Errance
7.5
Errance

Manga de Inio Asano (2017)

Vous êtes sûrs que c'est génial ?

C'est des tissus de banalités dépressives m ises b out à bout, on s'enfile des raisonnements complaisamment autodestructeurs et des pages de pratique sexuelle de gens désoeuvrés.

Le dessin est soigné, mais son réalisme de pseudo regard photographique autour de soi le rend franchement dérisoire. Il n'inspire rien. Je croyais être bien parti avec la première page et ce magnifique dessin colorisé, un ton rouge violacé et des éclats lumineux dedans avec un magnifique effet de trouble sur le grillage qu'on croitait déformé alors qu'il est bien droit, mais c'est fait de telle façon qu'il danse. Malheureusement, la suite m'a fait déchanter.Je tourne les pages et les techniques même bien visibles ne sont pour moi que des recettes sans saveur. Il y a bien une certaine esthétique des planches que j'identifie. Par exemple, on a sur un ensemble de deux pages une case qui représente l'intérieur et une autre l'extérieur, genre on a un grand dessin de la ville au loin avec une part belle donnée au ciel couvert par la verticalité, et en bas le visage abattu du personnage comme un peu écrasé et sur l'autre page des cases d'intérieur d'un magasin avec des tas de mangas exposés à la vente, puis la maison du chez soi en contre-plongée. C'est évident qu'il y a un travail de composition, mais même si je l'identifie je ne le ressens pas. Il ne me parle pas vraiment. La page dessinée précédente encore en couleur, on avait un gros plan d'une main sur une poignée de porte et en-dessous un gros plan sur deux pieds statiques et la porte entrouverte. Cela mime un ralenti, une lourdeur du mouvement, mais ça n'en jette pas plus que ça. J'identifie plus le sens à partir des mots des dialogues. Les dessins ne me paraissent pas franchement porteurs, et le problème c'est que l'histoire est très connu, c'est du dérisoire qui aurait besoin d'un bon approfondissement par du plus subtil, par du dessin saisissant, et c'est pas ce que je trouve ici.

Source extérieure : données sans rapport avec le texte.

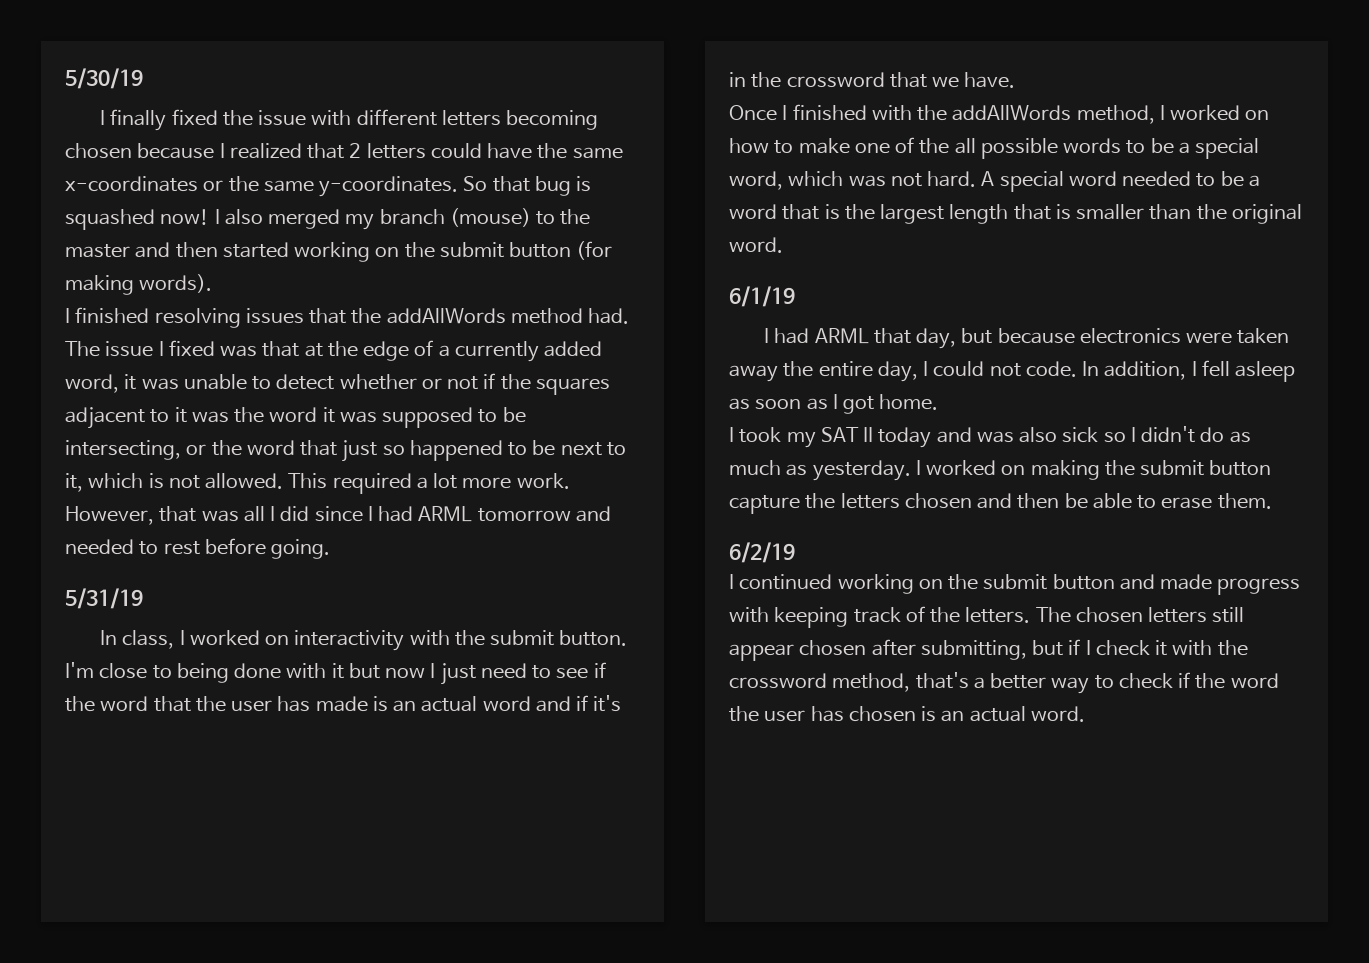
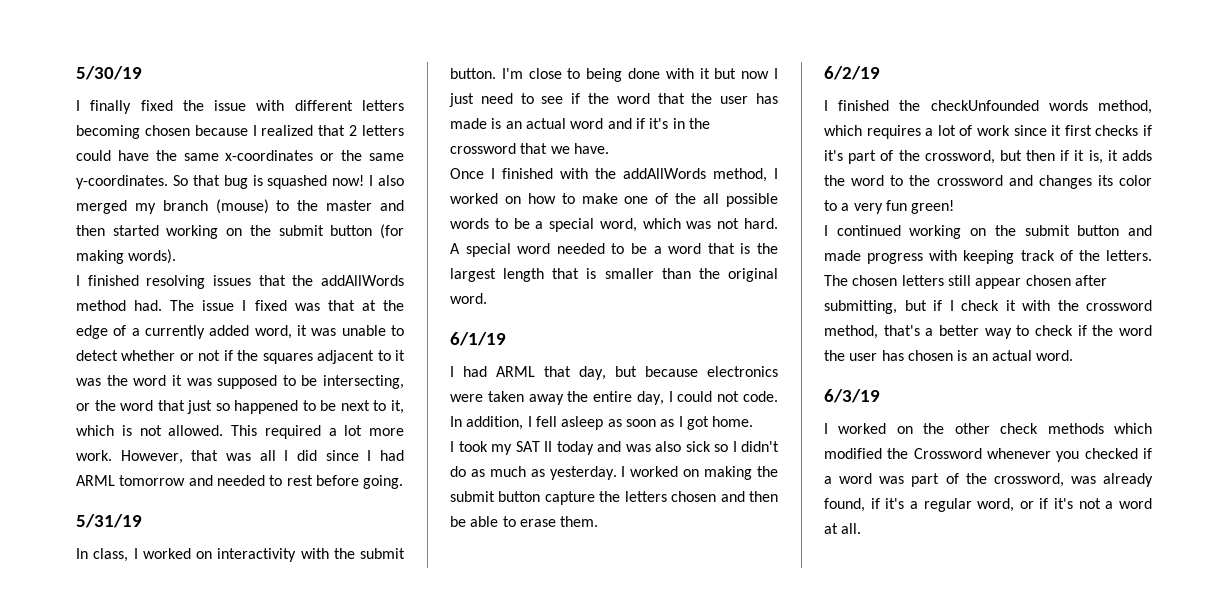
(795, 552) none -> [824,100,1152,114] [824,125,1152,139] [824,150,1152,164] [824,175,1152,189] [824,200,955,214] // I finished the checkUnfounded words method, which requires a lot of work since it first checks if it's part of the crossword, but then if it is, it adds the word to the crossword and changes its color to a very fun green!
(1085, 714) none -> [824,389,880,403] [824,423,1152,434] [824,448,1152,462] [824,473,1153,487] [824,498,1152,512] [824,523,862,534] // 6/3/19 // I worked on the other check methods which modified the Crossword whenever you checked if a word was part of the crossword, was already found, if it's a regular word, or if it's not a word at all.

On a des cases qui font champ et contre-champ de personnages dont les regards sont fuyants, c'est mille fois vu et revu.Vers la fin du manga, on retrouve des compositions intérieur bordélique du gars qui se laisse aller et monde extérieur. Il y a aussi une évolution avec des cassures de rythme, genre une double page sur un couple heureux en contrepoint du couple principal qui va vers son distance et est en pleine rencontre désagréable, ou une double page de vie quand l'auteur fait une échappée. Mais je ne ressens pas la maestria, le génie expressif. On a des cases qui ne sont plus des dessins mais des cartons à fond noir avec le discours dépressif du mangaka qui n'arrive plus à dessiner, mais comme c'est à côté de toute façon de cases dessinées soignées, je ressens pas la pertinence du truc, et je trouve qu'on est dans le mauvais mélange BD et début de formulation d'un mauvais roman de gare.

Je ne ressens pas l'invasion des cases noires, je ressens leur présence sur les pages où il y a des alternances évidentes, mais c'est juste que ça saute aux yeux. Il manque l'effet génial de ce recours rhétorique.

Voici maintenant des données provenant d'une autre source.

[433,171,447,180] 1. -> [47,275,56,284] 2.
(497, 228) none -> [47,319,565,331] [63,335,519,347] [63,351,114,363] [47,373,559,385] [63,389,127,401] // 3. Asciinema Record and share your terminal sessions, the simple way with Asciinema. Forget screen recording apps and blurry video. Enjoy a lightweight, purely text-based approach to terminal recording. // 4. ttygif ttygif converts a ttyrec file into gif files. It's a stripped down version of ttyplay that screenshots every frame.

On voit bien sur certains dessins où on a plusieurs personnages que la déprime est là, on a plusieurs têtes inclinées le regard las qui part sur le côté vers le bas, tandis que d'autres personnages regardent passivement vers le lecteur et un autre regarde absent sur sa chaise dans la direction opposée. OK, On comprend le caractère minable et chiant du discours, de la cérémonie, mais cet unisson il ne souligne pas une société, c'est de l'intime personnel mis sur toutes les têtes autour. Et le manga ne joue pas dans la suite des cases à montrer que c'est le personnage principal qui voit les choses ainsi.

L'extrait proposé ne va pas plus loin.